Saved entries
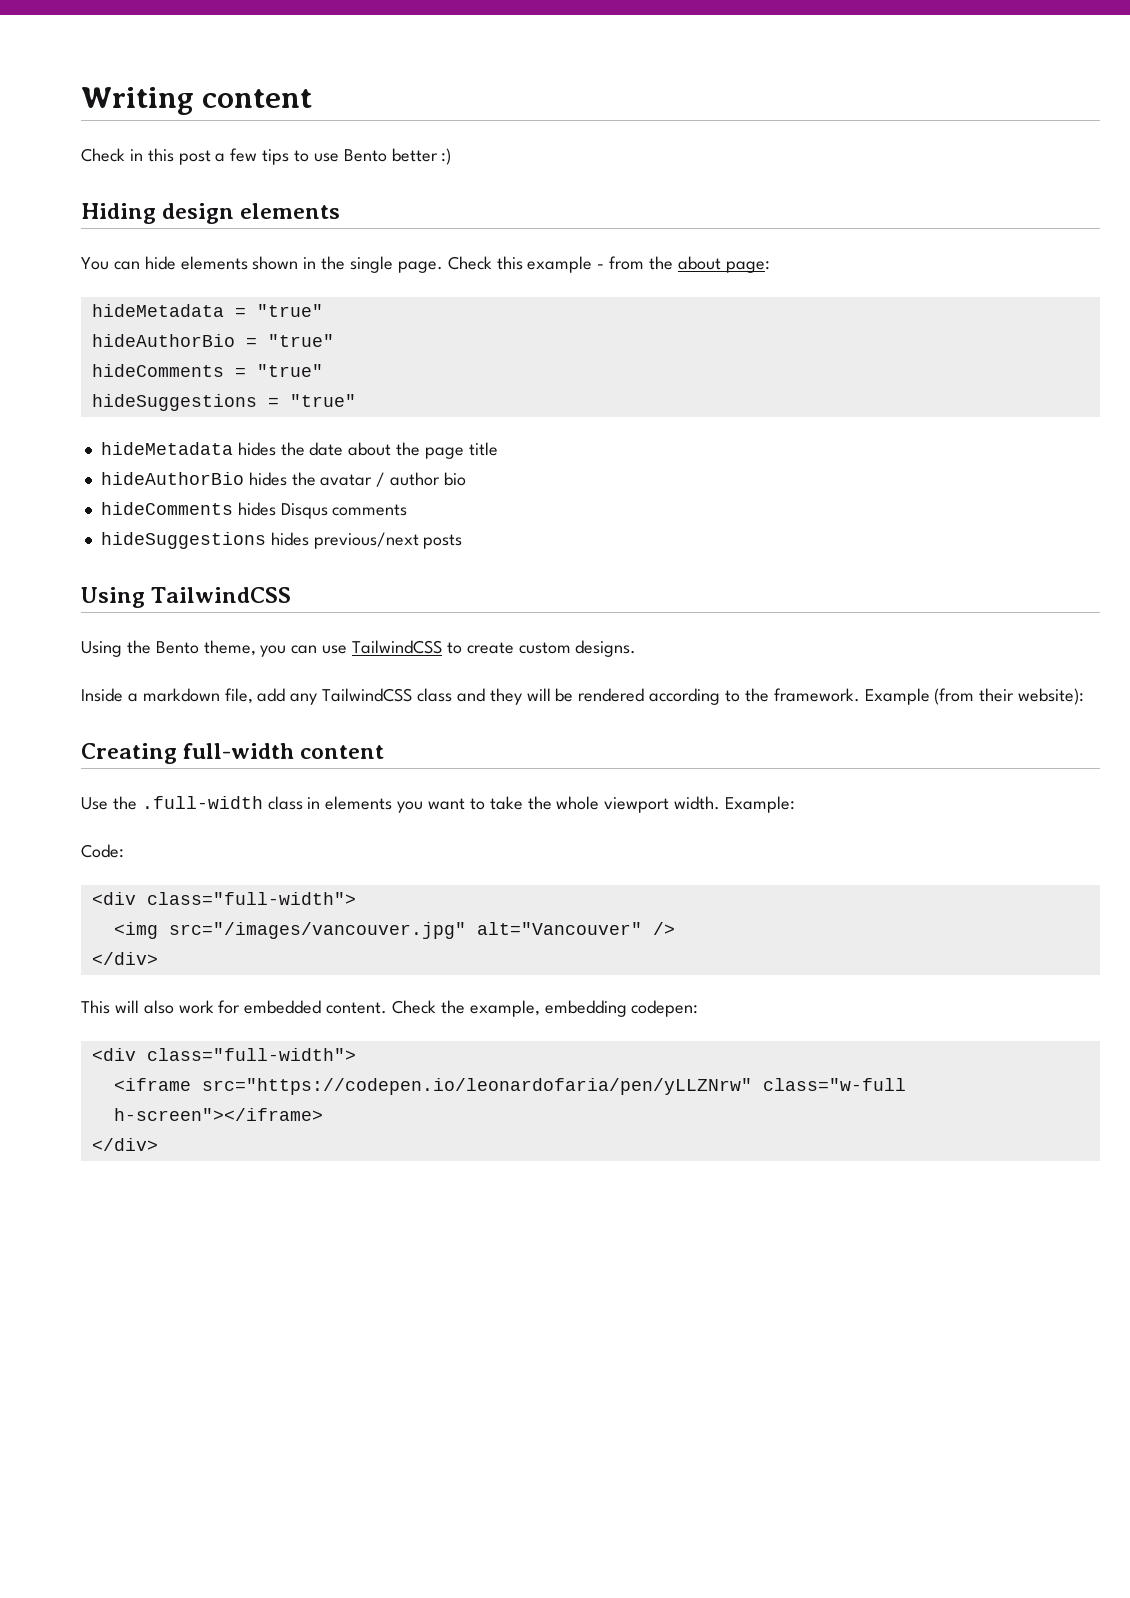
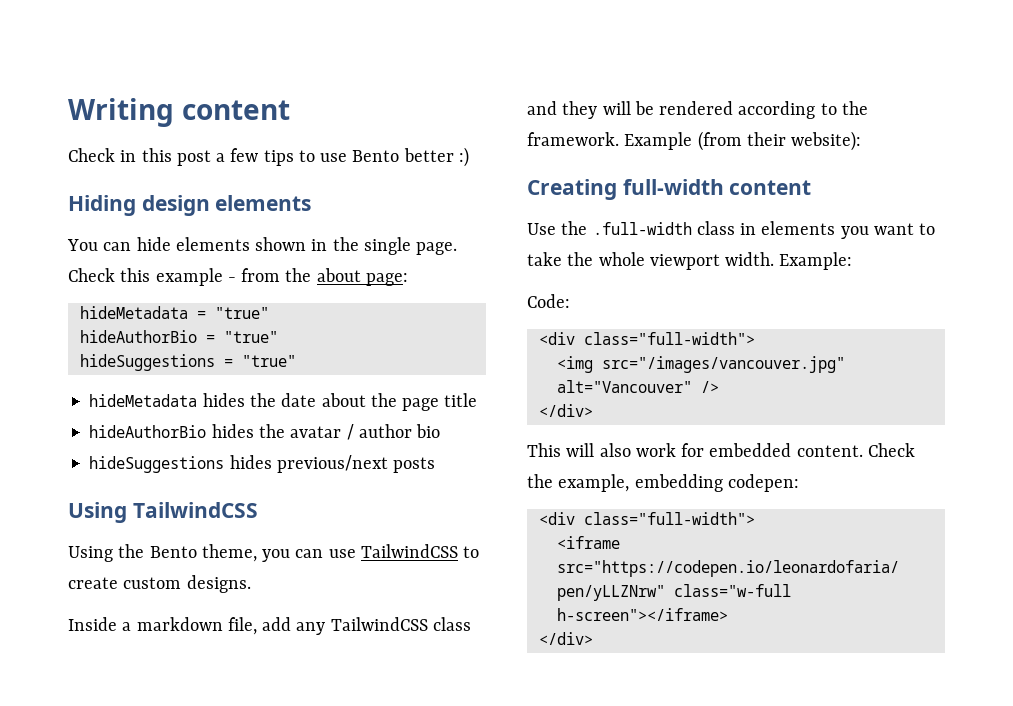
[91,364,323,377] // hideComments = "true" -> (278, 337) none
[100,502,408,519] // hideComments hides Disqus comments -> (441, 431) none

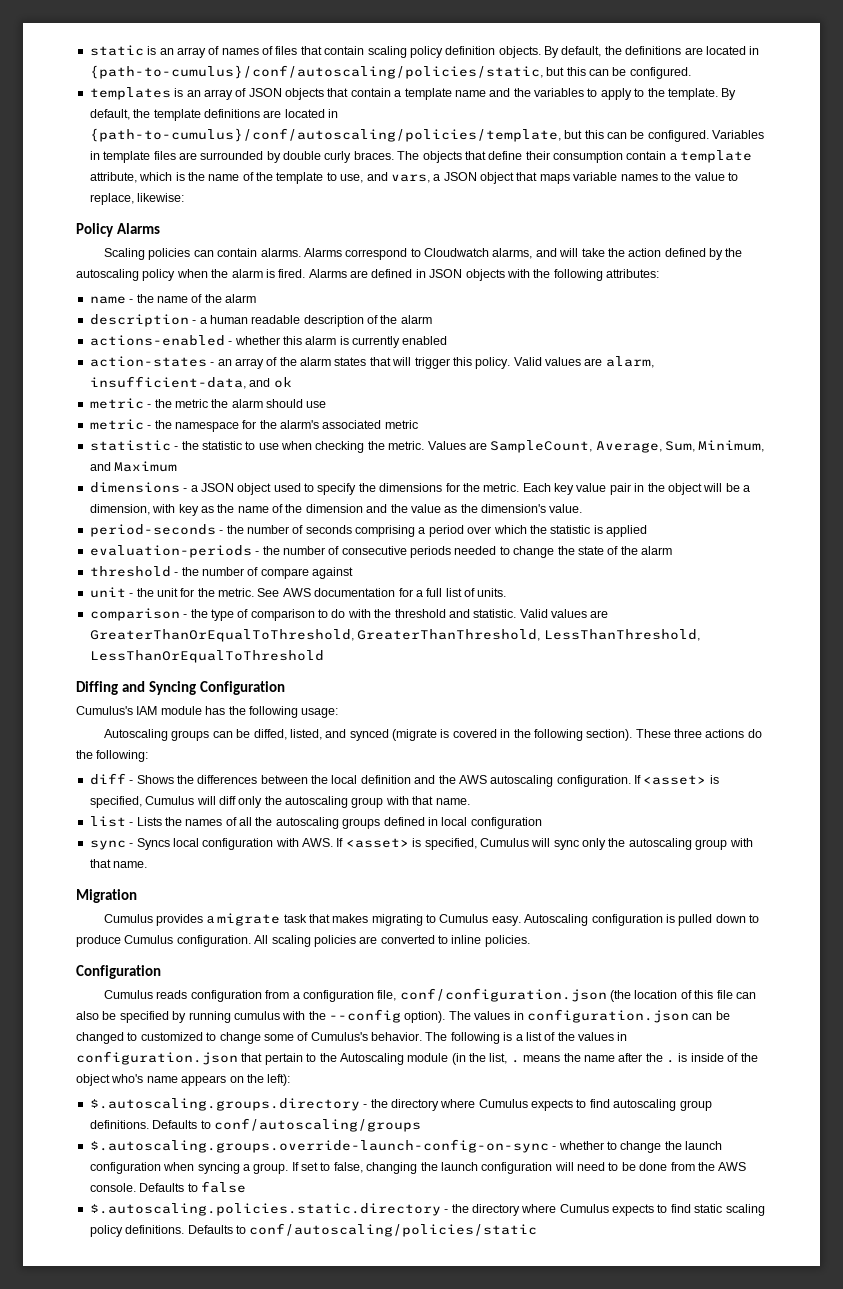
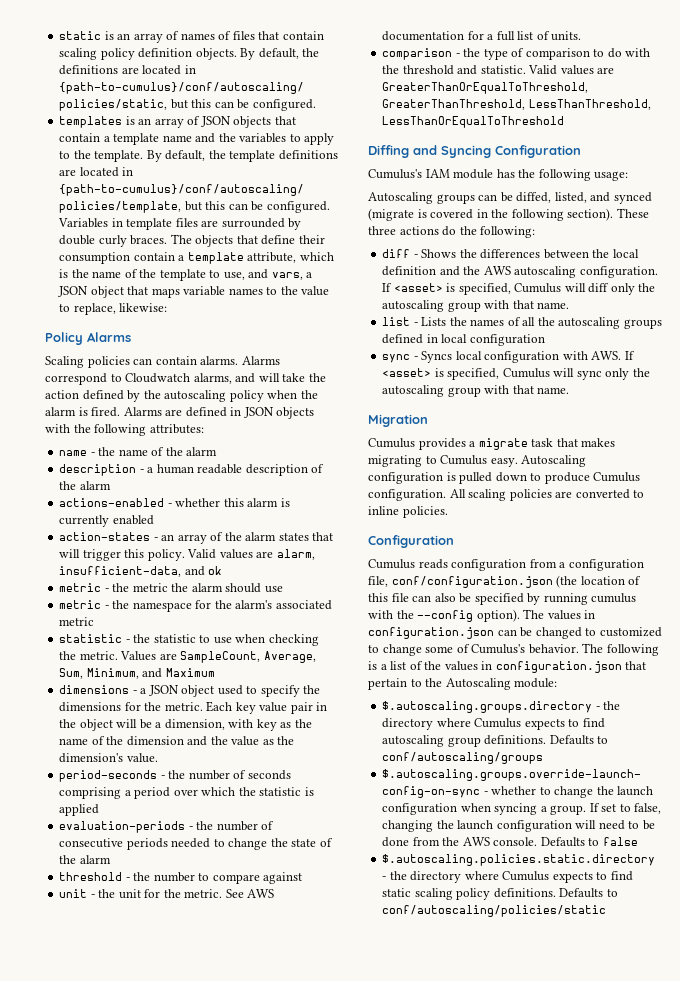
[247,567,259,576] of -> [198,873,210,881] to
[407,1053,758,1065] [76,1074,291,1086] module (in the list, . means the name after the . is inside of the object who's name appears on the left): -> [514,678,558,688] module:

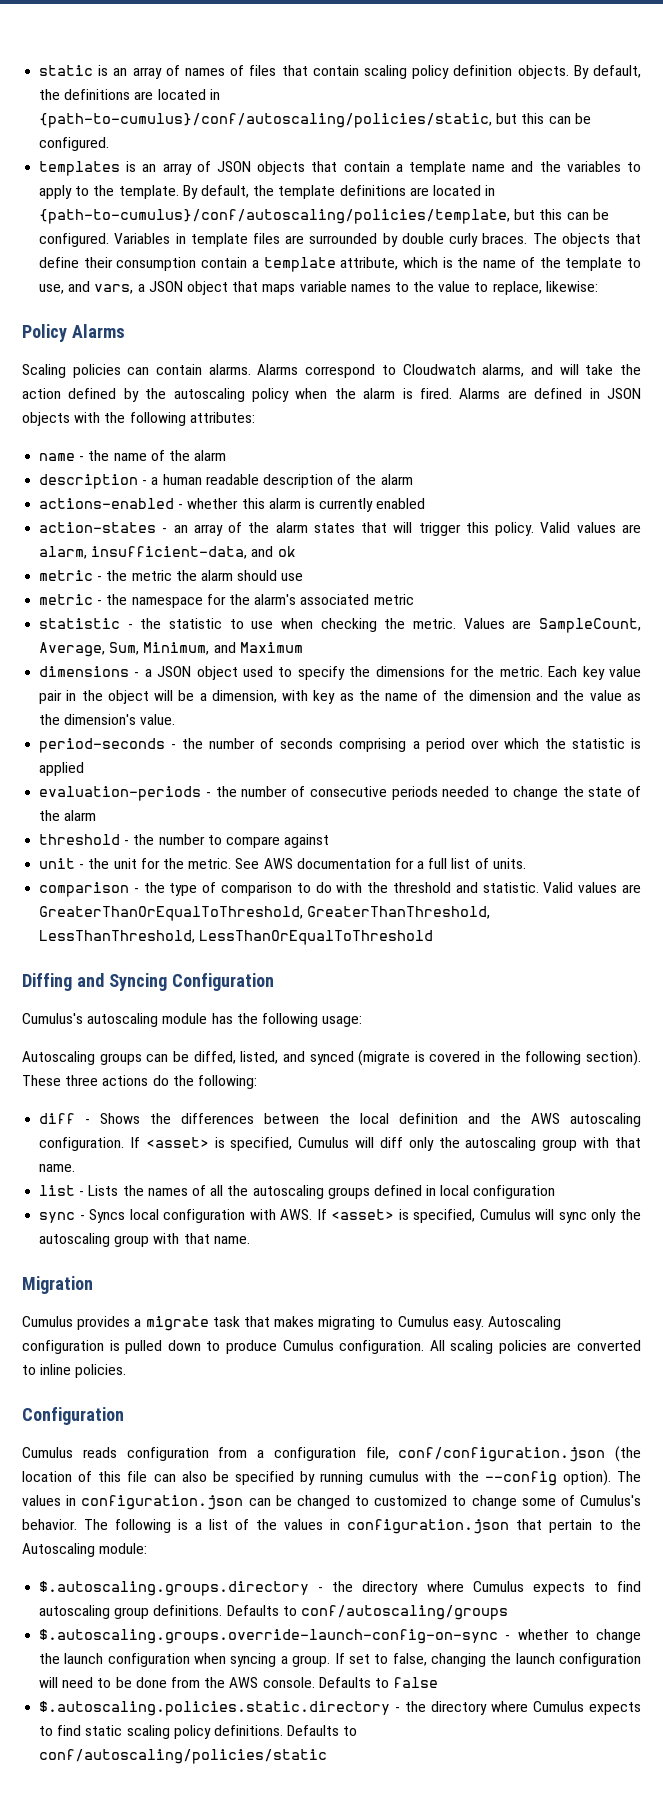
[425,169,450,178] IAM -> [87,1013,159,1027] autoscaling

### WHAT THIS TASK INVOLVES
What is needed is every line of the records above that contains the word "hideComments".

### ANSWER FOR THE TASK
[91,364,323,377] // hideComments = "true" -> (278, 337) none
[100,502,408,519] // hideComments hides Disqus comments -> (441, 431) none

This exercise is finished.